Podman/docker in nixos container (ideally in unprivileged one)?

I’m trying to run docker (or podman) in a nixos container and wondering if someone achieved that.

For now I’m able to run them in a privileged container if I manually remount /sys/fs/cgroup as read-write and I’m able to get docker daemon running in an unprivileged container, though runc fails:

docker:

[root@docker:~]# docker run --rm hello-world
docker: Error response from daemon: failed to create shim task: OCI runtime create failed: runc create failed: unable to start container process: unable to apply cgroup configuration: mkdir /sys/fs/cgroup/system.slice/docker-134a627882acf5b82da421ed2fb29c4de9cd9a9d737972967e0e32bad8be4076.scope: read-only file system:unknown.

podman:

[root@docker:~]# podman run --rm hello-world
WARN[0000] Failed to add conmon to systemd sandbox cgroup: Permission denied
Error: OCI runtime error: crun: clone: Invalid argument

I guess the problem is the same, r/o cgroup filesystem, though in an unprivileged container I can’t remount it even manually.

My current config is:

{ config, pkgs, lib, ... }:

let stateVersion = config.systemStateVersion;
in {
  systemd.services."container@docker" = {
    environment = {
      SYSTEMD_NSPAWN_USE_CGNS = "0";
      SYSTEMD_NSPAWN_UNIFIED_HIERARCHY = "1";
    };
  };

  containers.docker = {
    autoStart = true;
    ephemeral = true;

    privateNetwork = true;
    hostBridge = "br-untrusted";
    extraFlags = [
      "--private-users=${toString (65536 * 28)}:65536"
      "--private-users-ownership=chown"
      "--system-call-filter=add_key"
      "--system-call-filter=keyctl"
      "--system-call-filter=bpf"
    ];

    bindMounts = {
      "/docker" = {
        hostPath = "/srv/nixos-containers/docker/work";
        isReadOnly = false;
      };
      "/ssl" = {
        hostPath = "/srv/nixos-containers/docker/ssl";
        isReadOnly = true;
      };
    };

    config = { config, pkgs, ... }: {
      imports = [ ../../shared-configs/roles/network.nix ];

      networking = { useHostResolvConf = false; };

      systemd.network = {
        networks = {
          "10-eth0" = {
            name = "eth0";
            DHCP = "ipv4";
            dhcpV4Config = {
              SendHostname = true;
              Hostname = "docker.testnet";
            };
          };
        };
      };

      virtualisation.containers = {
        storage.settings.storage = {
          driver = "vfs";
          graphroot = "/docker";
        };
      };
      virtualisation.podman = {
        enable = true;
        dockerCompat = true;
        dockerSocket.enable = true;

        networkSocket = {
          enable = true;
          server = "ghostunnel";
          openFirewall = true;
          tls.key = "/ssl/server-key.pem";
          tls.cacert = "/ssl/ca-cert.pem";
          tls.cert = "/ssl/server-cert.pem";
        };
      };
      users = { groups = { podman = { gid = 131; }; }; };
      system.stateVersion = stateVersion;
    };
  };
}

For docker it would be the same, just replace podman section with docker one:

      virtualisation.containerd.enable = true;
      virtualisation.docker = {
        enable = true;
        extraOptions = ''
          --containerd=/run/containerd/containerd.sock
        '';
        listenOptions = [ "/run/docker.sock" "0.0.0.0:2376" ];
        # "unix:///run/docker.sock" "tcp://0.0.0.0:2376"

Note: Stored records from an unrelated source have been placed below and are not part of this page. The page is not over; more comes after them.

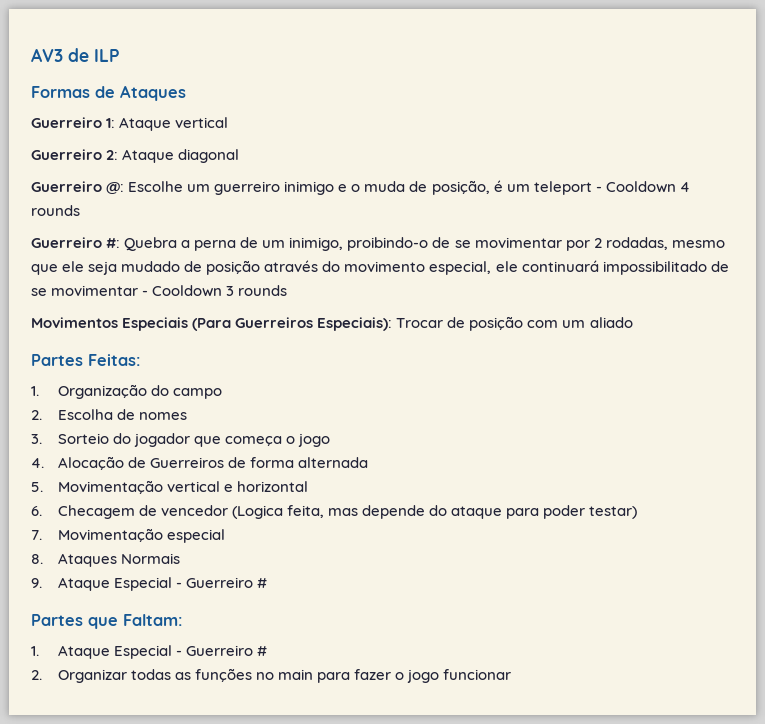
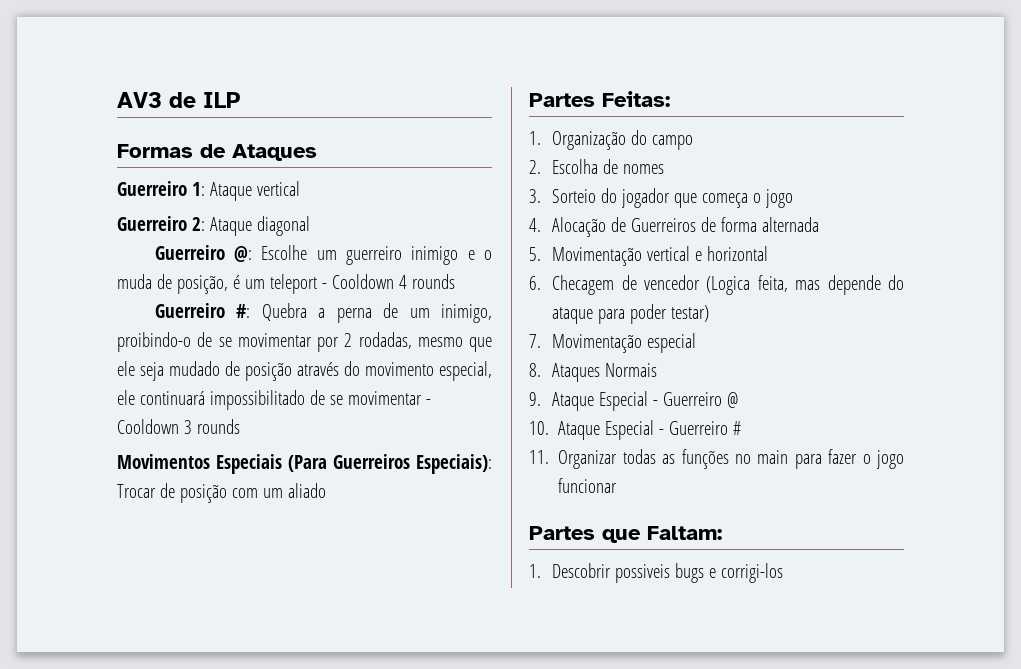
[256,578,267,588] [31,614,183,629] [31,645,267,659] [31,670,42,680] # // Partes que Faltam: // 1. Ataque Especial - Guerreiro # // 2. -> [727,392,739,408] [529,420,742,440] [529,450,549,464] @ // 10. Ataque Especial - Guerreiro # // 11.
(512, 674) none -> [529,526,722,543] [529,563,784,583] // Partes que Faltam: // 1. Descobrir possiveis bugs e corrigi-los

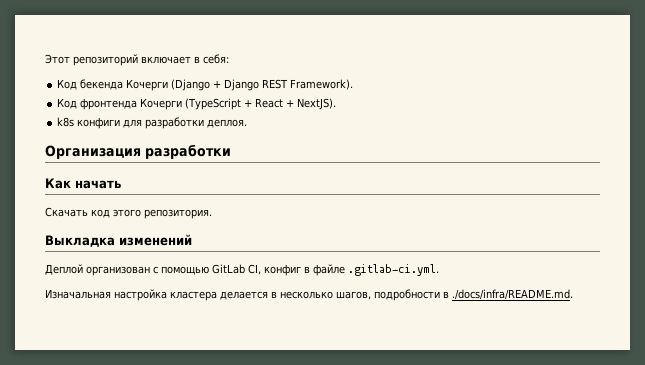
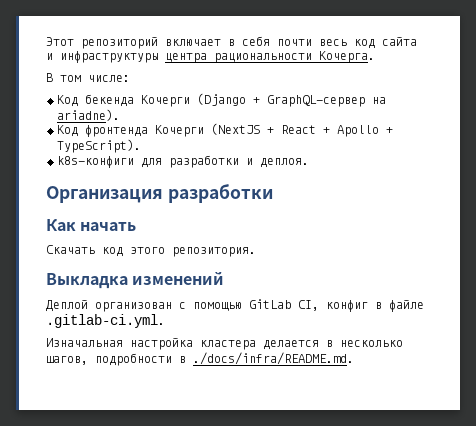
[203,54,229,64] себя: -> [242,36,417,49] [46,51,375,63] [46,73,130,82] себя почти весь код сайта и инфраструктуры центра рациональности Кочерга. // В том числе:
[224,79,354,91] Django REST Framework). -> [267,95,386,107] [57,109,120,121] GraphQL-сервер на ariadne).
[185,98,242,110] (TypeScript -> [211,123,260,135] (NextJS
[297,98,337,110] [57,117,121,129] NextJS). // k8s конфиги -> [337,125,393,137] [57,139,141,153] [57,156,134,168] Apollo + TypeScript). // k8s-конфиги
(205, 123) none -> [246,158,253,165] и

        # storageDriver = "vfs";
        daemon.settings = {
          debug = true;
          log-level = "debug";
          data-root = "/docker";
          tls = true;
          tlsverify = true;
          tlscacert = "/ssl/ca-cert.pem";
          tlscert = "/ssl/server-cert.pem";
          tlskey = "/ssl/server-key.pem";
          storage-driver = "vfs";
          # exec-opts = [ "native.cgroupdriver=systemd" ];
        };
      };
      networking.firewall = { allowedTCPPorts = [ 2376 ]; };
      users = { groups = { docker = { gid = 131; }; }; };

For those who may want to reproduce my steps:

  1. /srv/nixos-containers/docker/work should be chowned to 1835139:1835139
  2. The host system has to have the following config:
    users.users.root = {
      subUidRanges = [
        {
          count = 65536;
          startUid = 65536 * 28; # 1835008, docker
        }
      ];
    };
1 Like

I’ve also tried to create a systemd slice and start it:

  systemd.user.slices.nesteddocker = {
    enable = true;
  };

then chown’ed it to the docker uid/gid on the host, then mapped it to the container, with a fake name just in case:

      "/sys/fs/cgroup/test.slice" = {
        hostPath = "/sys/fs/cgroup/nesteddocker.slice";
        isReadOnly = false;
      };

and configured docker to use it:

          cgroup-parent = "test.slice";

However this mount is not visible inside the container.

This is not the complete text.